On Biden, then, my reassessment of the "Joe must go" argument in my May columns is that I was willing to assume the worst, or more accurately that I worried at least that the allegation was likely to become an ongoing scandal that would feed the right-wing mediaverse for months.  I am delighted that the facts were quickly and definitively settled, because even though Biden was not among my top choices, dropping any candidate at that point would have been messy in the extreme.

My reassessment of my earlier comments on Harris is much more interesting because it is not simply a matter of saying, "Hey, new facts, new conclusion."  My problem with Harris was (and is) based on a bombshell New York Times column by Professor Lara Bazelon, who in January of 2019 laid out Harris's history as a prosecutor and as California's Attorney General, when Harris "fought tooth and nail to uphold wrongful convictions that had been secured through official misconduct that included evidence tampering, false testimony and the suppression of crucial information by prosecutors."  Bazelon's examples of Harris's efforts to win at all costs -- even when those costs included destroying the lives of innocent people -- were chilling.

Because I view the abuse of state power arrayed against defenseless innocents as one of the worst crimes imaginable, my column expressed "my concerns about a person who would keep people in prison for decades when guilt is by no means proven beyond a reasonable doubt.  That is a character flaw of the highest order."  Again, this in not a matter of the facts having changed, and I cannot overstate my continuing revulsion at Harris's decisions.

This was all especially difficult, because in every other way, Harris could have been my favorite candidate in the 2020 primaries.  I ended up endorsing Elizabeth Warren, but had Harris not had this major stain on her resume, I might have found Harris's combination of talents and assets to be superior in the totality of the circumstances to Warren's.

After George Floyd's murder at the hands of the Minneapolis police, I was surprised that Harris contiuned to be a serious contender to be Biden's running mate.  Senator Amy Klobuchar wisely dropped out of the competition at that point, with her bad connections to that particular jurisdiction making her an obvious nonstarter.  Harris is a woman of color, which is obviously a big plus in the Floyd aftermath, but I assumed that Harris's history as a not-progressive prosecutor would end her possible vice presidential candidacy.

That did not happen, and indeed, people (including me) have been genuinely surprised by how good it felt to see Harris become the nominee.  But is this a matter of simply ignoring the bad stuff (as we do with so much of Biden's record) because of how horrible Trump and Pence are?  Yes, but not only that.

If anything, Harris's bad acts as a prosecutor highlight the systemic part of systemic racism.  Just as the infamous MOVE headquarters bombing of a poor neighborhood in Philadelphia in 1985 was presided over by an African-American mayor, so it is that Black politicians who rise to power in America (as well as rank-and-file police officers) feel the pressure to prove their supposed toughness by participating in a system that perpetuates racist mistreatment.  No one thinks that Harris wanted to be bad, but she understood all too well that she would be attacked for being against law and order if she tried too hard to fix the system from within.

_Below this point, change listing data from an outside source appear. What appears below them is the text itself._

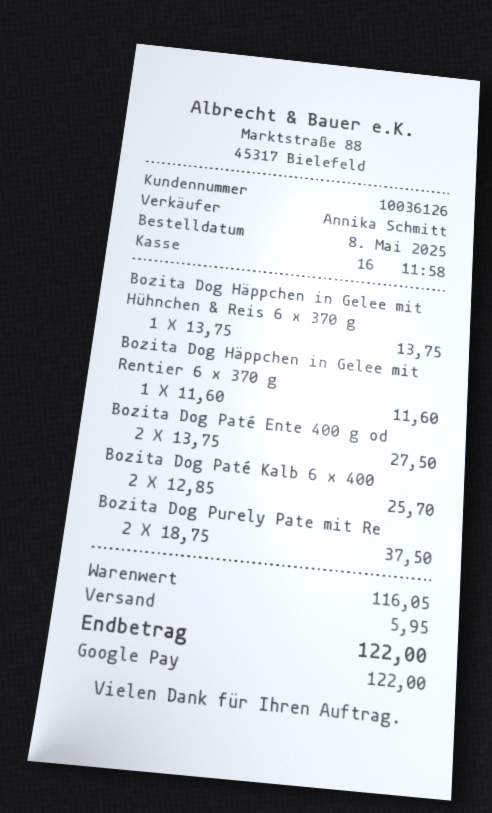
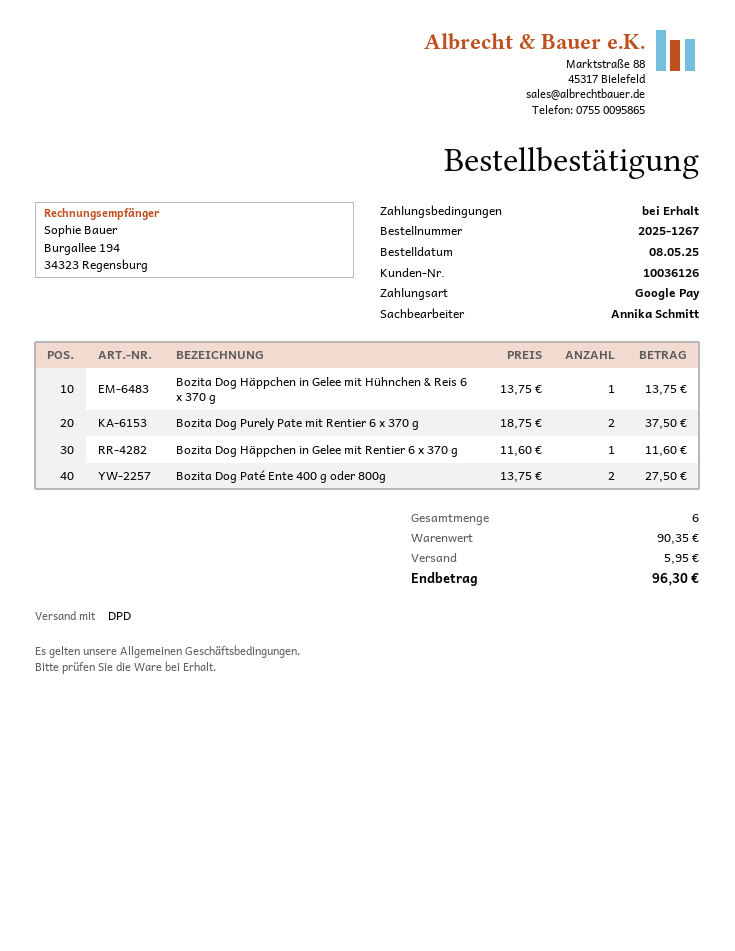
Bozita Dog Paté Kalb 6 x 400: 2 x 12.85 = 25.70 -> none
subtotal: 116.05 -> 90.35
total: 122.00 -> 96.30

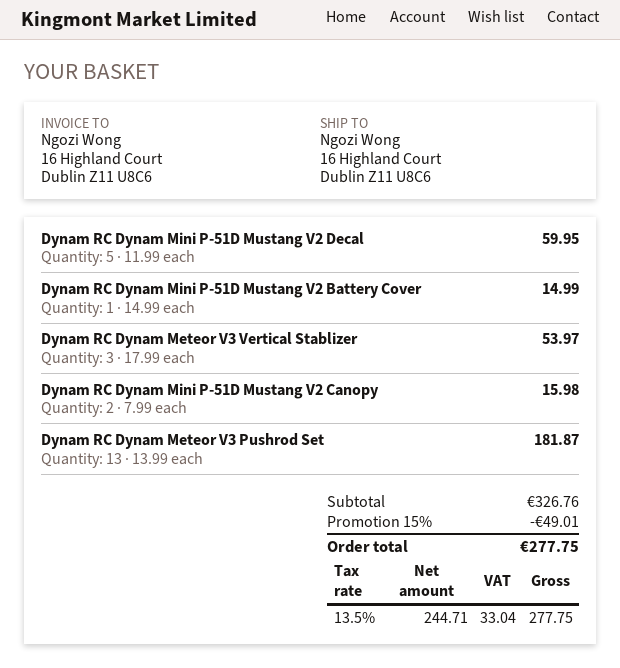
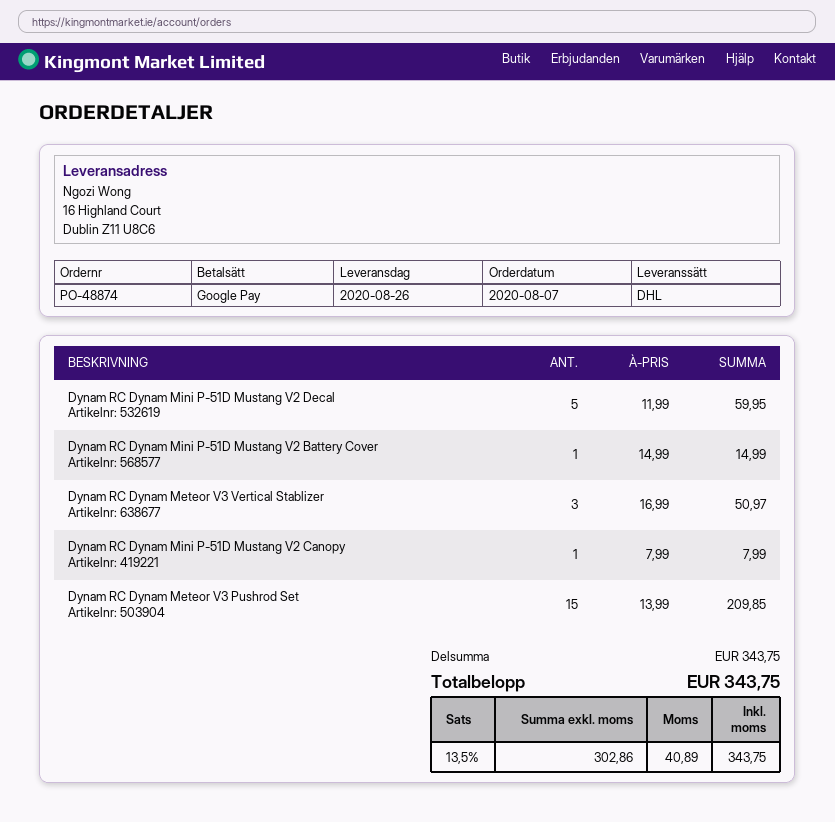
Dynam RC Dynam Meteor V3 Vertical Stablizer: 3 x 17.99 = 53.97 -> 3 x 16.99 = 50.97
Dynam RC Dynam Mini P-51D Mustang V2 Canopy: 2 x 7.99 = 15.98 -> 1 x 7.99 = 7.99
Dynam RC Dynam Meteor V3 Pushrod Set: 13 x 13.99 = 181.87 -> 15 x 13.99 = 209.85
subtotal: 326.76 -> 343.75
discount: 15% = 49.01 -> none
net: 244.71 -> 302.86
tax: 13.5% = 33.04 -> 13.5% = 40.89
total: 277.75 -> 343.75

And that is the way in which I find it possible to be optimistic about Harris's position on the ticket.  In a kind of Nixon-in-China move, Harris could become a leader in arguing that even a steely prosecutor such as herself can have an epiphany about the criminal justice system.  At the very least, I cannot imagine that Harris would repeat her earlier sins of actively trying to perpetrate criminal injustices.

Admittedly, that is not guaranteed, and it is certainly likely that a Biden-Harris administration will see plenty of moments in which progressives are sorely disappointed.  As I have been saying for years, however, this is no time to play cute by withholding support from non-ideal candidates.  We know who Biden is, and Harris's one red flag will be somewhere between irrelevant and a mixed blessing.  This was not my dream ticket.  So what?